Seth MacFarlane operates in a much different time. The America of 2018 is not the United States of the late 1960s. Today, the viewer has hundreds of choices when it comes to TV programming. It is so easy to watch on so many platforms, and a television show can afford to appeal to only a niche audience. With that reality in mind, MacFarlane is free to trumpet his point of view, secure in the knowledge people of faith, in the main, probably aren't watching his program anyway. And he doesn't need them to stay on the air.

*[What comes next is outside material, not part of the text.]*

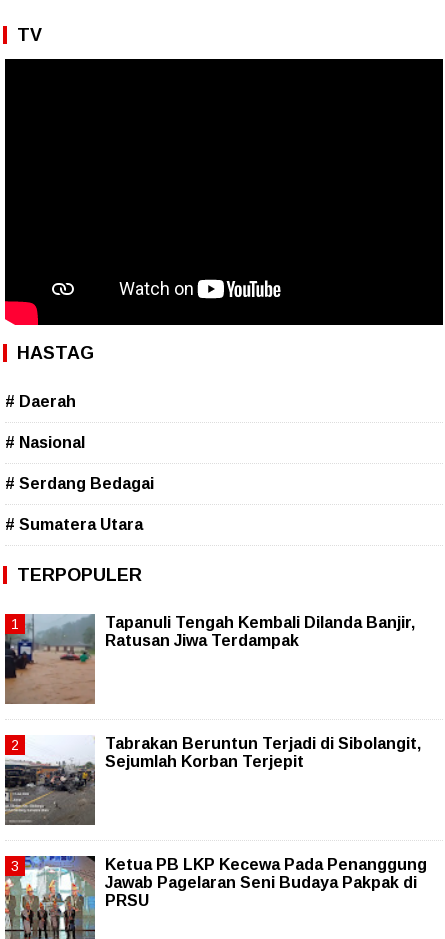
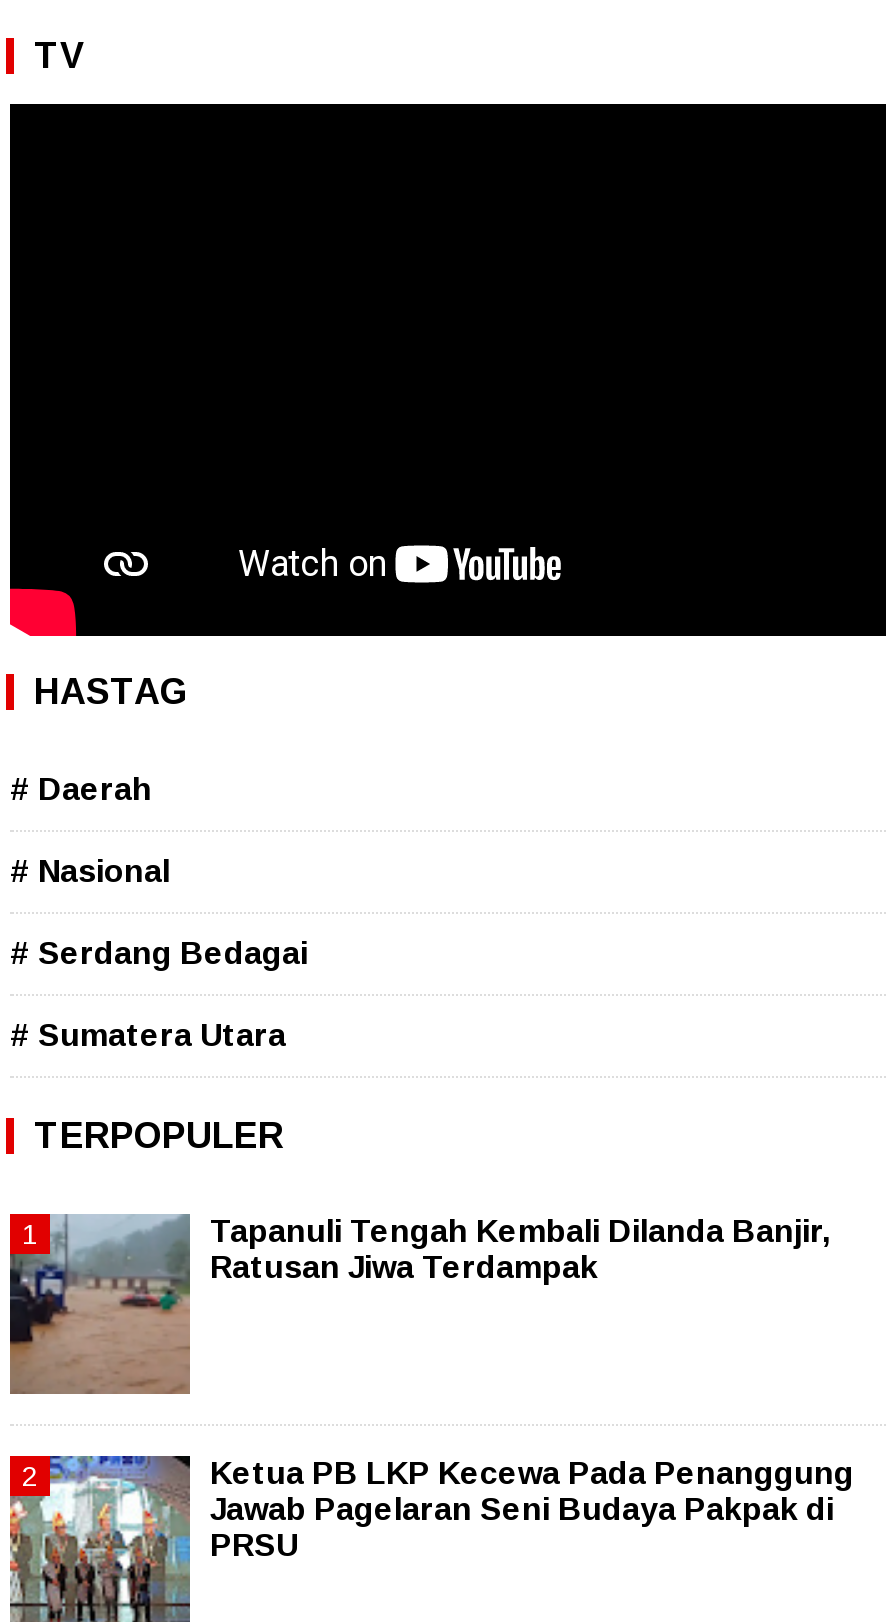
[5,735,421,825] [image] | Tabrakan Beruntun Terjadi di Sibolangit, | Sejumlah Korban Terjepit -> none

In the finale of this current season of "The Orville" ("Bad Idolatry," 2018), MacFarlane likens religious faith to mythology, to idol worship. He alludes to faith as a primitive point of cultural evolution. "Yes," MacFarlane the screenwriter proffers, "we must have faith -- in reason, in discovery, and in the endurance of the logical mind."

In the episode referenced above, MacFarlane posits an all-powerful and corrupt religious leader wearing the finery of office (a bishop-like figure with a miter on his head and garbed in white and gold vestments) nonchalantly sipping ceremonial wine, being viciously judgmental, and crucifying those who refuse to believe. Roddenberry wouldn't have gotten anywhere near that sort of depiction -- but, as I say, times have changed.

I'm not angry at Seth MacFarlane. "The Orville" is entertaining, while below the quality of the original "Star Trek." He has a point of view. I'll keep watching, while rejecting his premise: People of faith are trapped in an outmoded understanding.

I can't prove the God in whom I trust. Neither can MacFarlane disprove a superior being. It's a stalemate. Billy Graham's organization puts out a publication called "Decision." That's where it is for each of us. Each of us must choose what side of the stalemate, must decide which end of the religious faith/no-faith spectrum, to reside. I have a friend who claims atheism that I believe I'd trust with my life. The stalemate doesn't have to be contentious -- not so long as we keep talking with each other.